FeatureStore.sql(query, dataframe_type="default", online=False, read_options={})

Execute SQL command on the offline or online feature store database

Example

# connect to the Feature Store
fs = ...

# construct the query and show head rows
query_res_head = fs.sql("SELECT * FROM `fg_1`").head()

Arguments

  • query str: The SQL query to execute.
  • dataframe_type Optional[str]: The type of the returned dataframe. Defaults to "default". which maps to Spark dataframe for the Spark Engine and Pandas dataframe for the Hive engine.
  • online Optional[bool]: Set to true to execute the query against the online feature store. Defaults to False.
  • read_options Optional[dict]: Additional options as key/value pairs to pass to the execution engine. For spark engine: Dictionary of read options for Spark. For python engine:
    • key "hive_config" to pass a dictionary of hive or tez configurations.
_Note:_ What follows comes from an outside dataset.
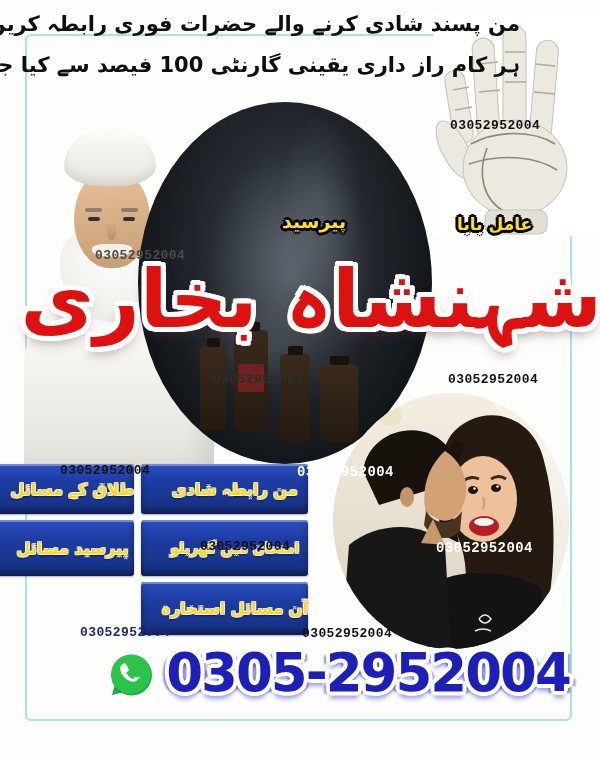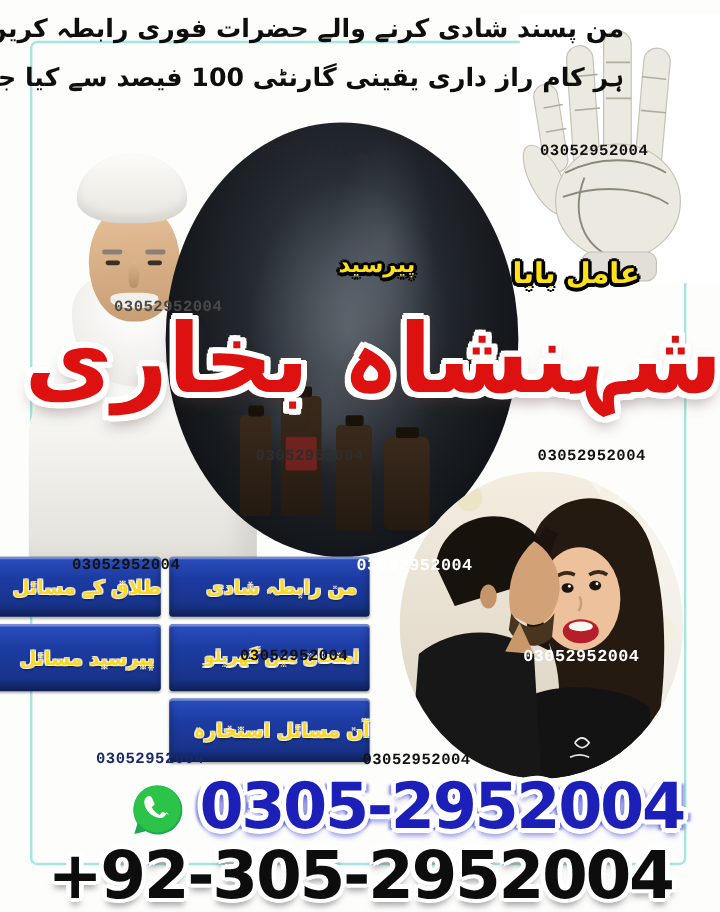"عامل بابا" .badge.amil { font-size: 24px -> 17px; left: 427px -> 457px }
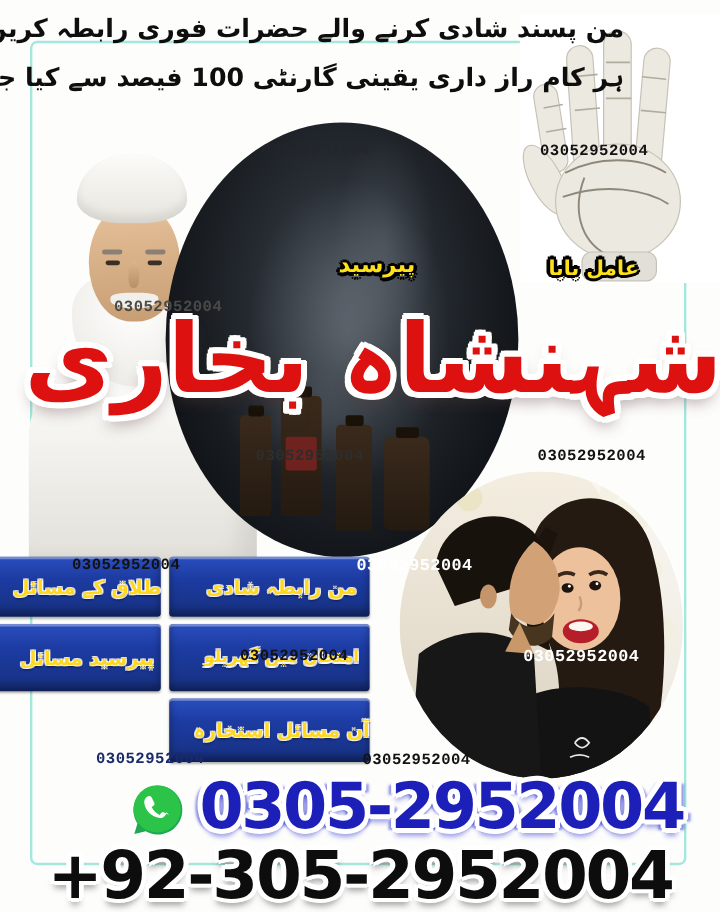"+92-305-2952004" div.intl-number { html: <div>+92-305-2952004</div> -> none }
For example: {"hive_config": {"hive.tez.cpu.vcores": 2, "tez.grouping.split-count": "3"}} If running queries on the online feature store, users can provide an entry {'external': True}, this instructs the library to use the host parameter in the hsfs.connection() to establish the connection to the online feature store. If not set, or set to False, the online feature store storage connector is used which relies on the private ip. Defaults to {}.

Returns

DataFrame: DataFrame depending on the chosen type.